The Attempt at a Solution


i let## u= x^2, ⇒ du = 2x dx, ⇒∫e^x^2 dx = e^x^2/2x ## is this correct? by using integration by parts.... i am getting ##xe^x^2-e^x^2/2x##

You can verify whether you are correct by using wolframalpha.com.
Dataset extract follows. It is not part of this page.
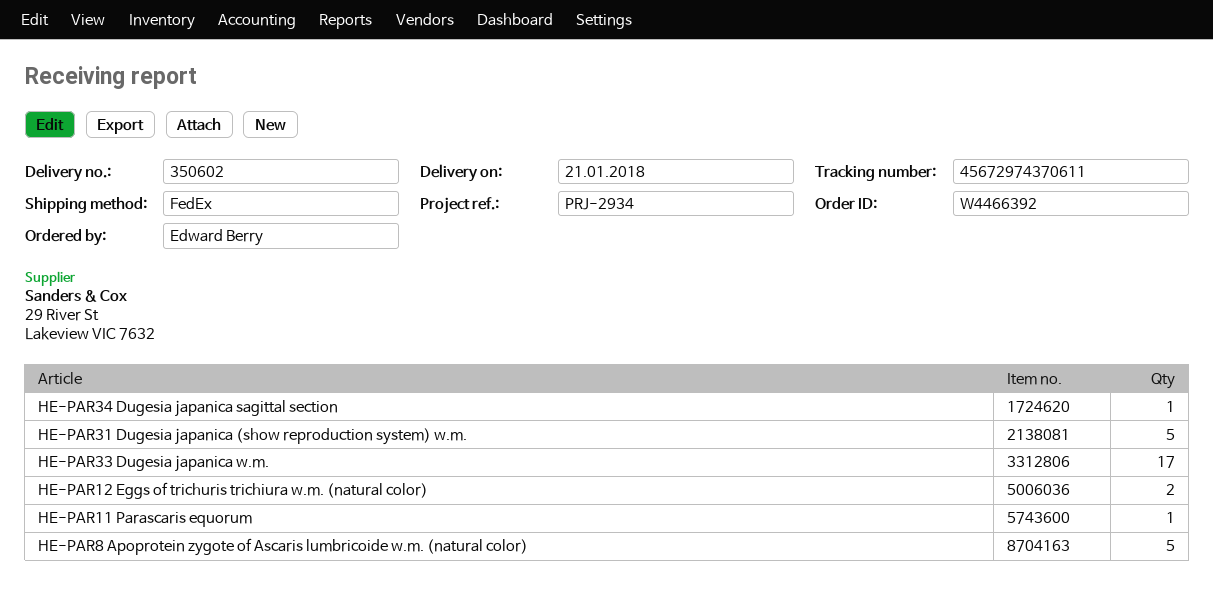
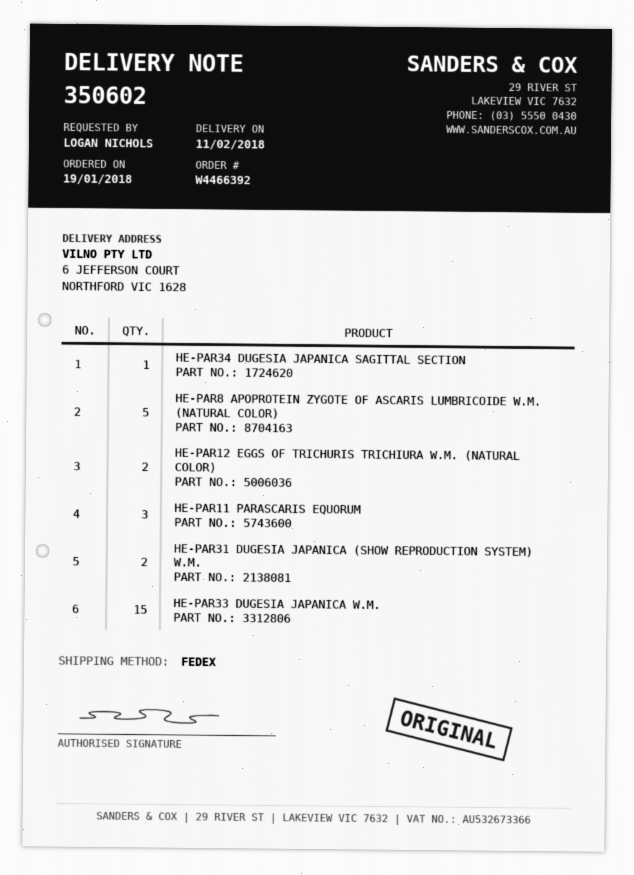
delivery date: 2018-01-21 -> 2018-02-11
ordered by: Edward Berry -> LOGAN NICHOLS
HE-PAR31 Dugesia japanica (show reproduction system) w.m.: 5 -> 2
HE-PAR33 Dugesia japanica w.m.: 17 -> 15
HE-PAR11 Parascaris equorum: 1 -> 3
Also, your code has an error.
 
  • #3
You may use integration by parts on the first term.
$$\int e^{x^2} \, dx=xe^{x^2}-\int x(2xe^{x^2}), dx$$
The equation above is sufficient for your problem.
Hope it helps.
 
  • #4
Abhishek Sethi said:
You may use integration by parts on the first term of the equation.
$$\int e^{x^2} \, dx=xe^{x^2}-\int x(2xe^{x^2}), dx$$
The equation above is sufficient for your problem.
Hope it helps.
i can see you are using integration by parts, what is your ##u, du, v, dv##?
 
  • #5
chwala said:
i can see you are using integration by parts, what is your ##u, du, v, dv##?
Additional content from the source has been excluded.